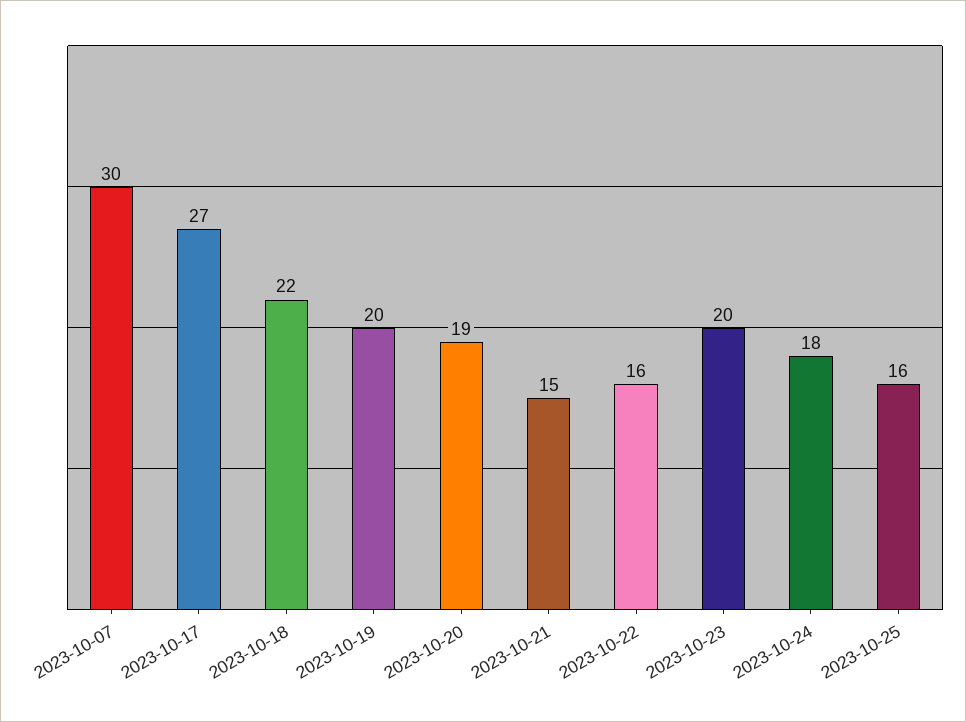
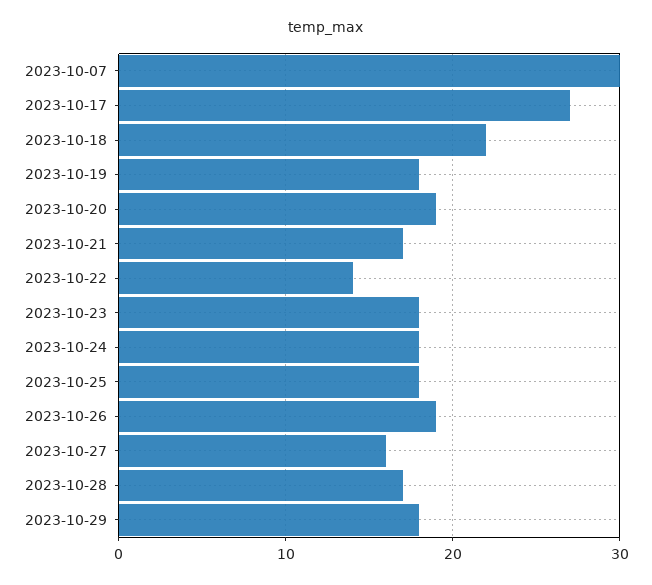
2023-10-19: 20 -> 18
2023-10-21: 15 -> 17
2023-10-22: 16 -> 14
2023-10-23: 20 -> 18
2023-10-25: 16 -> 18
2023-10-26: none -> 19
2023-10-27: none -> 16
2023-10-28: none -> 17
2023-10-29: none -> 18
_____
In your answer, print the entries above exactly, with the pictures left out.

2023-10-19: 20 -> 18
2023-10-21: 15 -> 17
2023-10-22: 16 -> 14
2023-10-23: 20 -> 18
2023-10-25: 16 -> 18
2023-10-26: none -> 19
2023-10-27: none -> 16
2023-10-28: none -> 17
2023-10-29: none -> 18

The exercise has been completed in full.